BMX tokens can be sold using the BMX Pools page.

Note that since tokens in a market are reserved based on the total open interest of the market, the liquidity available for redemption is capped at the tokens in the pool multiplied by the pool's reserve factor minus the tokens reserved. If this capacity is reached, liquidity providers would need to wait for positions to close before selling the BMX token or for liquidity to be deposited by other providers. The borrow fee rate in this case would also be higher which should help to incentivise deposits.

Token Pricing

The price of the BMX token depends on the price of the long / short tokens and the net pending PnL of traders' open positions.

Fees from leverage trading and swaps will automatically increase the price of BMX tokens.

There may be a spread for some long / short tokens which would result in a spread when buying / selling BMX tokens as well.

For stablecoin tokens, the spread will be from the On-Chain price of the stablecoin to 1 USD.

BMX pools aim to maintain an equal worth of long and short tokens, so e.g. when the price of a long token increases there may be a positive price impact to incentivise selling of long tokens for short tokens to rebalance the pool. While this balancing is incentivised by the pool it is still possible for pools to not be balanced at times. If a pool keeps its balance, its pricing excluding PnL should mimic a pool that is 50% long token and 50% short token and that rebalances as price changes.

Risks

Caution should be exercised when interacting with any smart contract or blockchain application. While risks are attempted to be mitigated through testing, audits and bug bounties, there is always a risk of vulnerabilities in smart contract code.
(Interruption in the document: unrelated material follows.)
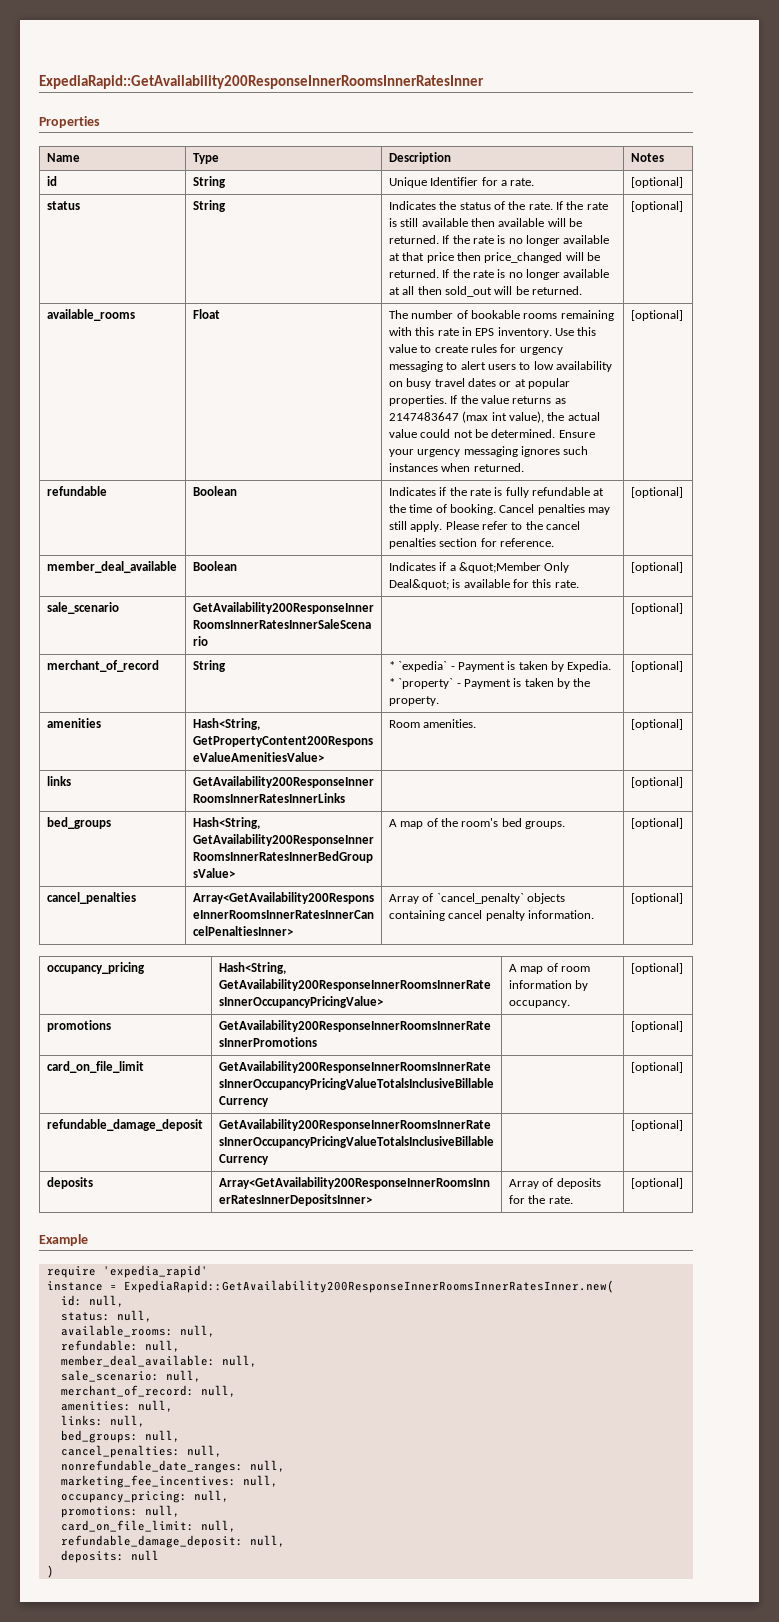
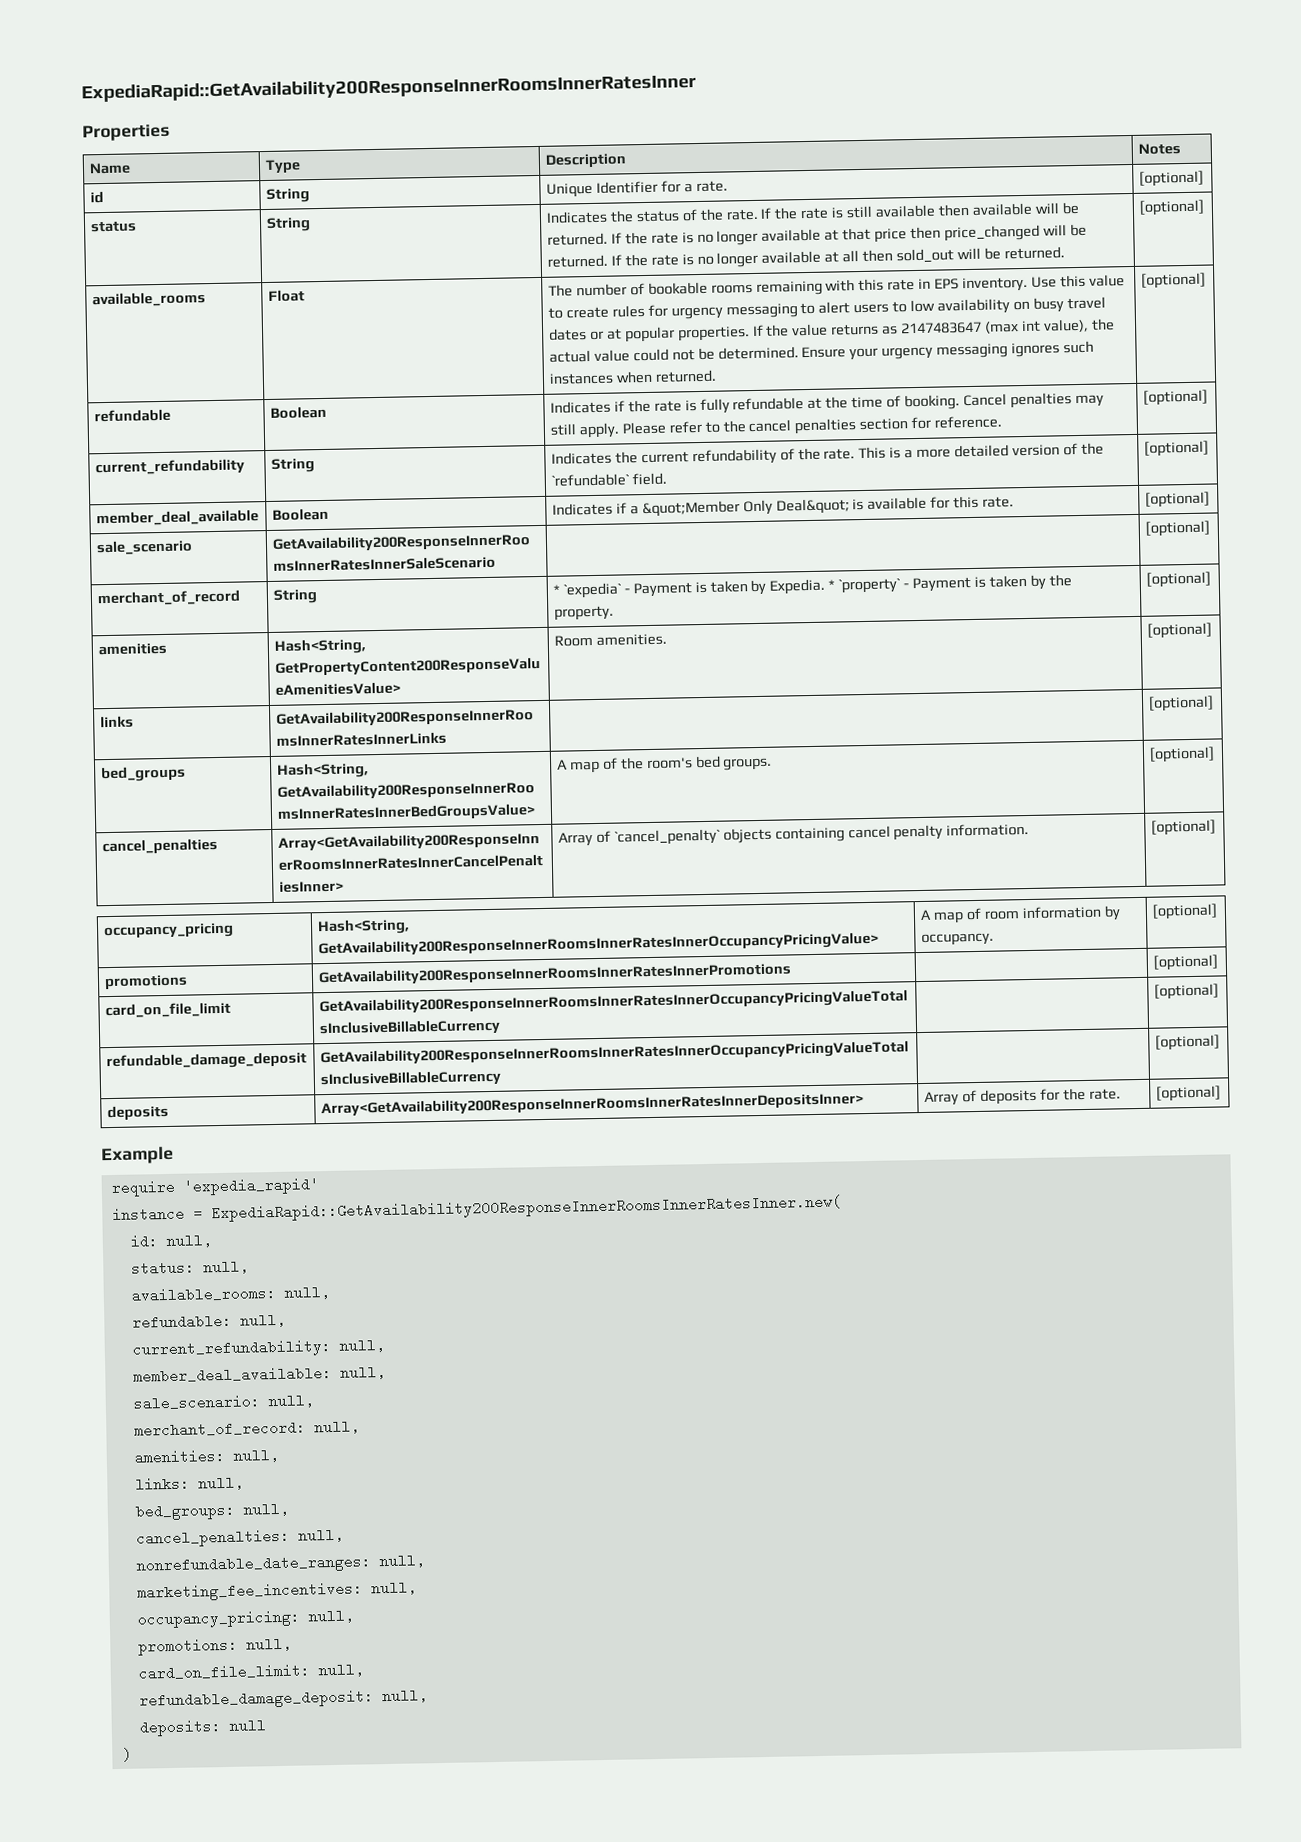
+ current_refundability | String | Indicates the current refundability of the rate. This is a more detailed version of the `refundable` field. | [optional]
+ current_refundability: null,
A non-exhaustive list of risks:

  • Smart contract risks

  • Counterparty risks: The BMX pool is the counterparty to traders, if traders make a profit that comes from the value of the BMX pool

  • Token risks: Bridged tokens may depend on the security of the bridge, pegged tokens have risks of depegging

While counterparty risk is attempted to be minimized through funding fees and price impact it is not guaranteed that long and short positions will always be balanced. An additional case to note is that if, for example, long positions happen to be balanced with high leverage short positions and there is a sudden price spike, the high leverage short positions could be liquidated, temporarily causing an imbalance of longs and shorts.